Pop-up ads on a smartphone are THE WORST! Google has just removed several QR Code reading apps for launching a barrage of pop-up ads on the smartphones that installed them. The offending apps were identified by Sophos Security.
Sophos discovered then reported the apps to Google but not before some of them were downloaded over 500,000 times. The apps include readers and scanners released by VIP Boy, TDT App Team, VN Studio 2018 and smart.sapone.
Sophos reports the apps would lie quietly for a while, not taking any action after it was installed, but later would paste numerous spammy ads on the screen.
QR Code readers and scanners use the smartphone’s camera to read a special bar code that will open webpages or download images. These are quite popular in both the Google Play Store and Apple’s App Store.
Sophos said in addition to sending pop-ups, some of the apps would send notifications, including clickable links.
I can’t think of a reason anyone would want or need to download an app from a company they’ve never heard of to scan QR or barcodes or to use the phone as a compass or flashlight because most phones today have those features built in.

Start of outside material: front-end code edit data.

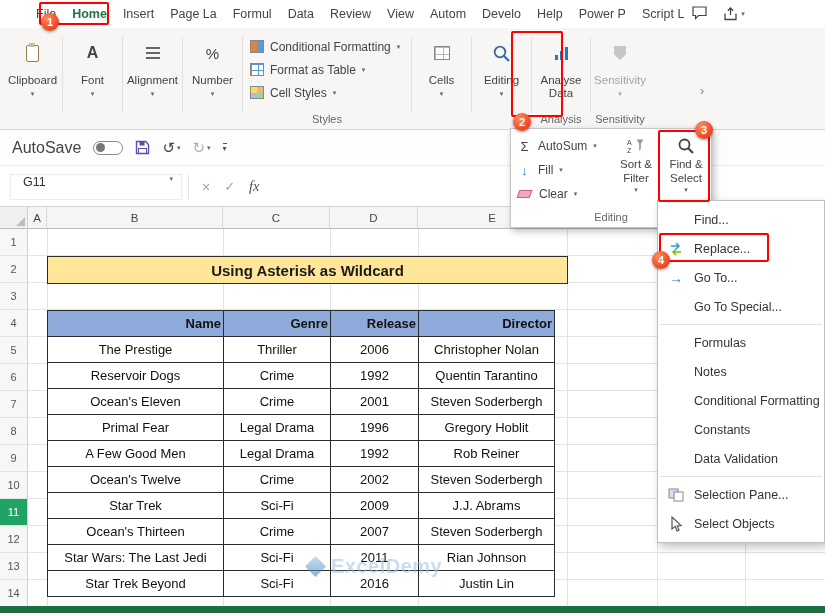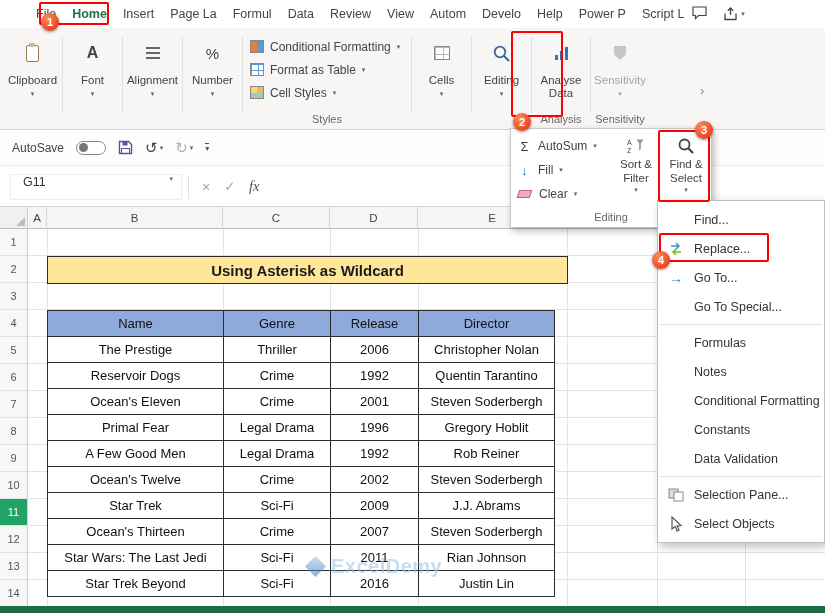--- a/index.html
+++ b/index.html
@@ -48,7 +48,7 @@
 
   
   .qatrow { position: absolute; top: 130px; left: 0; right: 0; height: 36px; background: #fdfdfd; border-bottom: 1px solid #ececec; display: flex; align-items: center; padding-left: 12px; gap: 12px; }
-  .autosave-label { font-size: 12px; color: #444; text-align: center; }
+  .autosave-label { font-size: 16px; color: #444; text-align: center; }
   .toggle { width: 30px; height: 14px; border-radius: 7px; background: #fff; border: 1px solid #8a8886; position: relative; }
   .toggle .knob { position: absolute; left: 2px; top: 1.5px; width: 9px; height: 9px; border-radius: 50%; background: #797774; }
   .qicon { display: flex; align-items: center; gap: 2px; font-size: 15px; color: #444; }

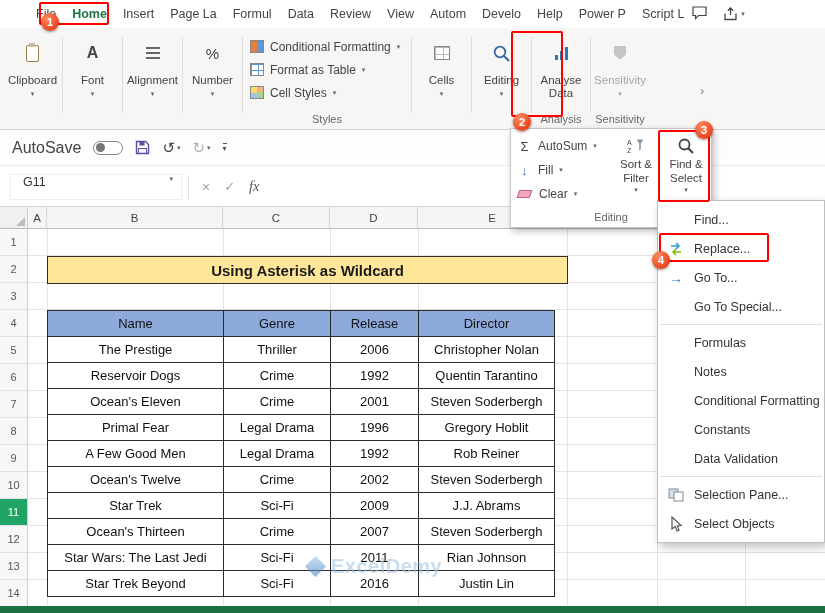--- a/index.html
+++ b/index.html
@@ -78,7 +78,7 @@
   .sheet-title { position: absolute; left: 47px; top: 49px; width: 521px; height: 28px; background: #ffe699; border: 1px solid #2b2b2b; display: flex; align-items: center; justify-content: center; font-weight: 700; font-size: 15px; color: #1a1a1a; z-index: 4; }
   .mtable { position: absolute; left: 47px; top: 103px; border-collapse: collapse; table-layout: fixed; z-index: 4; background: #fff; }
   .mtable th, .mtable td { border: 1px solid #2b2b2b; height: 26px; text-align: center; font-size: 13px; color: #111; padding: 0 2px; overflow: hidden; white-space: nowrap; }
-  .mtable th { background: #8eaadb; font-weight: 400; }
+  .mtable th { background: #8eaadb; font-weight: 700; text-align: right; }
   .watermark { position: absolute; left: 308px; top: 348px; z-index: 6; display: flex; align-items: center; gap: 8px; opacity: 0.55; pointer-events: none; }
   .wm-diamond { width: 15px; height: 15px; background: linear-gradient(135deg, #9dc3e6, #2e75b6); transform: rotate(45deg); }
   .wm-text { font-size: 20px; font-weight: 700; color: #9dc3e6; letter-spacing: 0.5px; }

Google also has its own code reader Google Goggles that will also detect photos and objects and send related information about them.

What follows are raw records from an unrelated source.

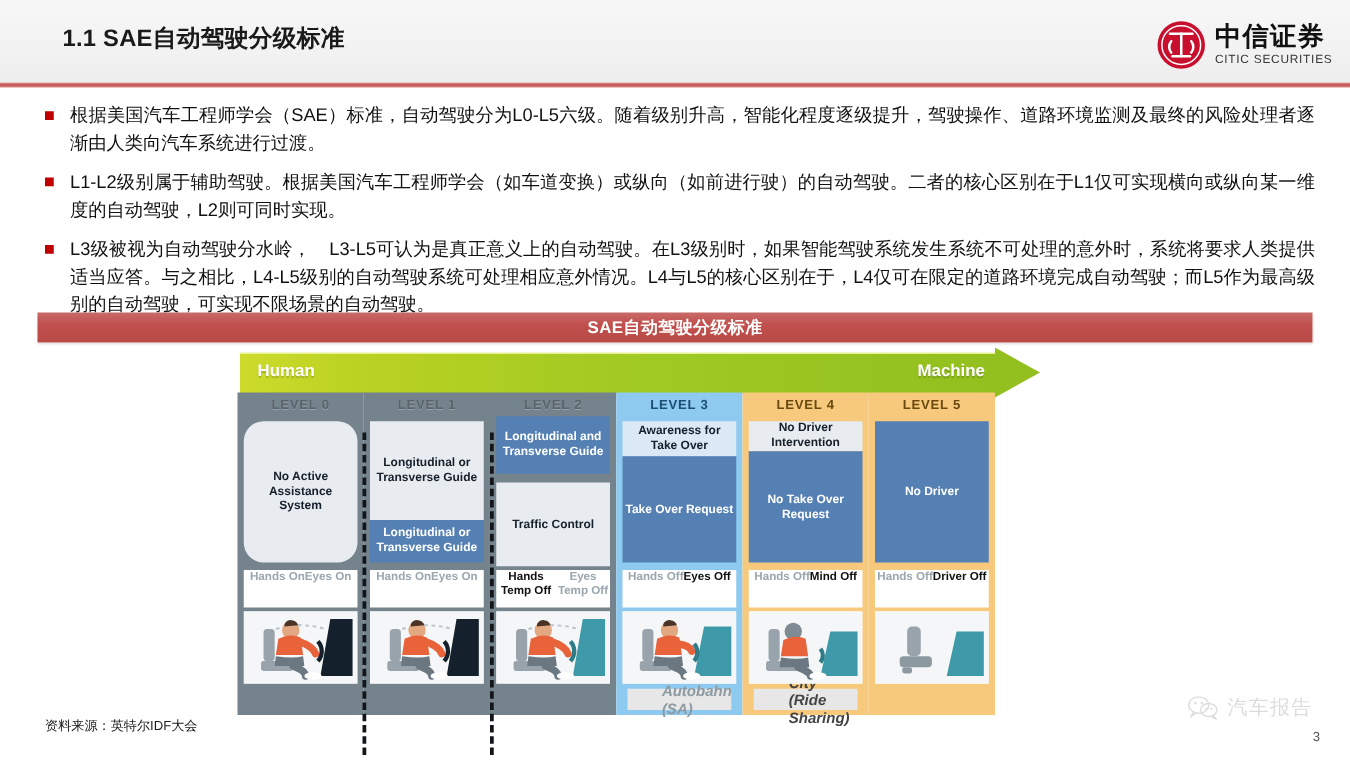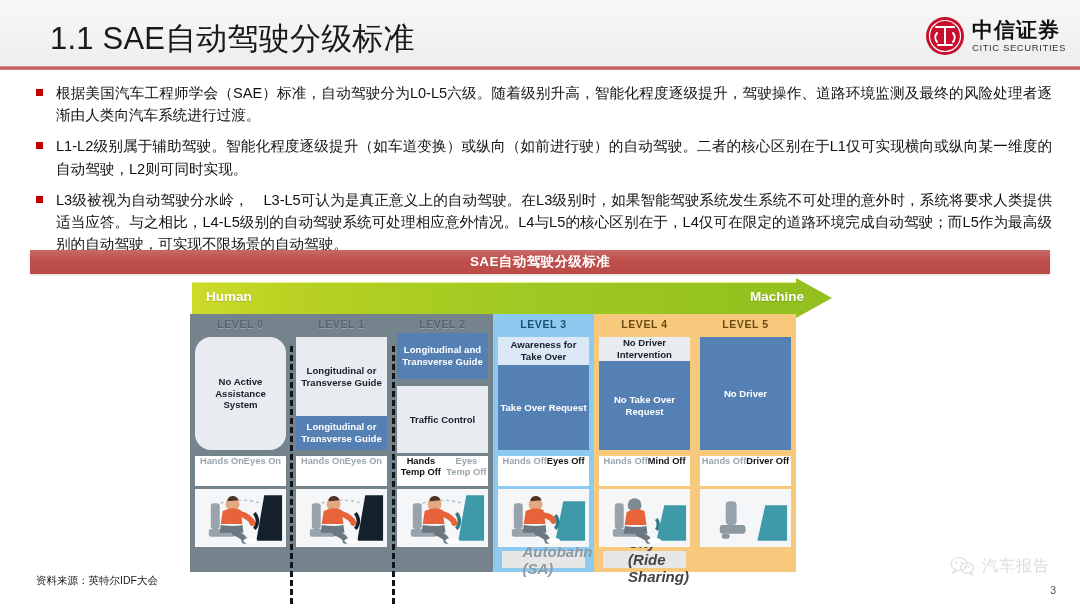--- a/index.html
+++ b/index.html
@@ -17,7 +17,7 @@
   }
   #page-title{
     position:absolute;left:50px;top:18px;
-    font-size:31px;font-weight:normal;color:#1a1a1a;letter-spacing:.2px;
+    font-size:19px;font-weight:bold;color:#1a1a1a;letter-spacing:.2px;
     white-space:nowrap;
     text-align:center;
   }

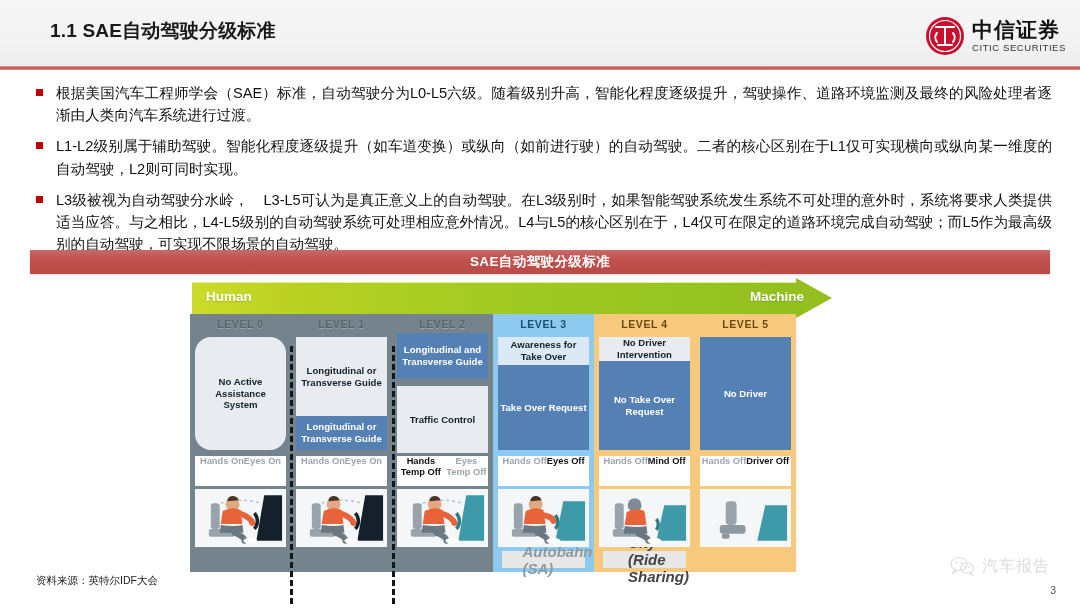--- a/index.html
+++ b/index.html
@@ -190,7 +190,7 @@
   </div>
   <div class="bullet-row">
     <span class="bullet-marker"></span>
-    <span class="bullet-text">L1-L2级别属于辅助驾驶。智能化程度逐级提升（如车道变换）或纵向（如前进行驶）的自动驾驶。二者的核心区别在于L1仅可实现横向或纵向某一维度的自动驾驶，L2则可同时实现。</span>
+    <span class="bullet-text">L1-L2级别属于辅助驾驶。根据美国汽车工程师学会（如车道变换）或纵向（如前进行驶）的自动驾驶。二者的核心区别在于L1仅可实现横向或纵向某一维度的自动驾驶，L2则可同时实现。</span>
   </div>
   <div class="bullet-row">
     <span class="bullet-marker"></span>

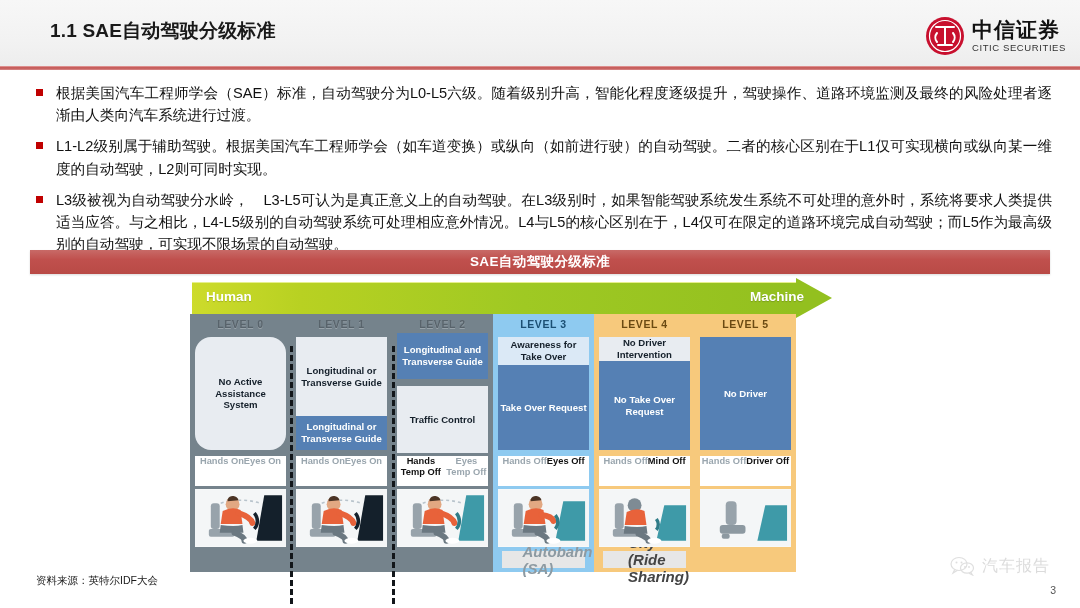--- a/index.html
+++ b/index.html
@@ -58,7 +58,7 @@
 
   
   #human-machine-arrow{
-    position:absolute;left:2px;top:0;width:638px;height:48px;padding-left:16px;
+    position:absolute;left:2px;top:0;width:638px;height:48px;
   }
   .hm-body{
     position:absolute;left:0;top:0;width:604px;height:32px;

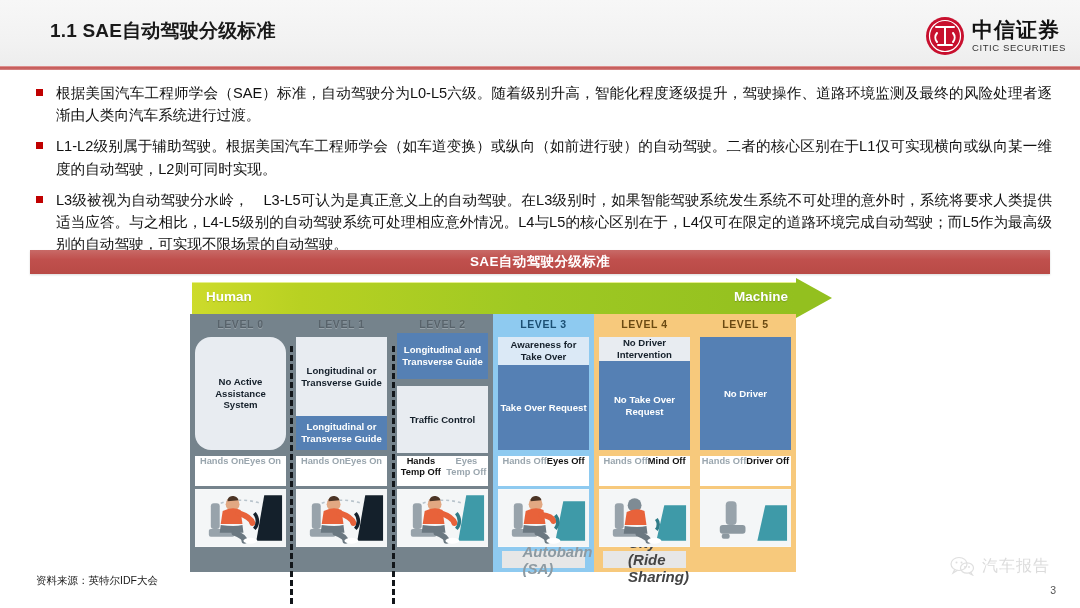--- a/index.html
+++ b/index.html
@@ -124,7 +124,7 @@
   .env-label{
     height:17px;background:#e7e7e7;color:#444;
     display:flex;align-items:center;justify-content:center;
-    font-size:15px;font-style:italic;font-weight:bold;
+    font-size:12px;font-style:italic;font-weight:bold;
     margin:0 4px 4px 4px;box-sizing:border-box;padding-left:28px;
   }
   .env-dim{color:#8d9aa2;}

Android device owners should pay attention to fake or malware-infected apps in the Google Play Store. While Google says it reviews apps before placing them in the Play Store it has run into problems with bad apps several times in the past. Over 2017 Google had removed over 700,000 bad apps for privacy or malware concerns.
The problem with bad apps is not exclusive to Android and the Google Play Store. Apple has had to remove bad or spammy apps but not nearly to the degree they’ve plagued Google.
If you are an Android device user, it’s a good idea to install mobile security. Sophos has its own software for Android devices. Once installed, Sophos Mobile Security will scan the phone’s storage, looking for apps that may spread or install malware or steal information from the user. If it detects a threat it prompts the user to delete the app.
It is also a good idea to only download Android apps from the Google Play Store. Although it does not catch every bad app before it appears in the store it is much safer than downloading apps from other websites or emailed links.